Patients who received care from providers who offered alternative payment models experienced improvement in quality of care, with the greatest gains reported among patients in lower socioeconomic status areas, according to researchers from Harvard Medical School. The research is published in Health Affairs.
The program, Blue Cross Blue Shield of Massachusetts’ Alternative Quality Contract (AQC), is a population-based model that pays health care providers a lump sum to cover all the costs of a patient’s care, as opposed to traditional systems, which pay for each service provided.

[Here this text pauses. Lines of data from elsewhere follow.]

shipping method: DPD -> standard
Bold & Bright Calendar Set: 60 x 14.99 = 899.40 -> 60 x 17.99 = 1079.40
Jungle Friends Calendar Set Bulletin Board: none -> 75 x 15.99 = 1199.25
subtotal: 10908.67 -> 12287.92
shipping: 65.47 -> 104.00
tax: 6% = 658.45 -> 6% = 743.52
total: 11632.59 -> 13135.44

“On average, quality of care improved for all members in the AQC, but we noticed a larger improvement for members who live in areas with lower socioeconomic status,” Zirui Song, MD, PhD, a resident physician at Massachusetts General Hospital, clinical fellow at Harvard Medical School and lead author of the study, said in a press release.
Researchers compared changes in health care quality, outcomes and total spending between patients of lower and higher socioeconomic status areas enrolled in the AQC, both before and after their providers entered the AQC. While spending for different groups was similar, quality improvements were greater for low-income patients compared to those with higher incomes.
Accordioning to the release, measures that involved adult preventive care, pediatric care and chronic disease management improved an average of 1.2 percentage points among members in lower socioeconomic areas than for those in higher socioeconomic areas in the first 4 years of the AQC.
“Our findings are encouraging because they suggest payment models that emphasize and reward quality of care, outcomes and cost could provide the right mix of incentives that motivate providers to improve care for disadvantaged populations,” Michael Chernew, PhD, a professor of health care policy at Harvard Medical School and coauthor of the study, said in the release.
References:
Song Z, et al. Health Aff. 2017;doi: 10.1377/hlthaff.2016.0682.
Disclosure: The researchers report funding from a National Institute on Aging MD/PhD National Research service award and a grant from the Commonwealth fund.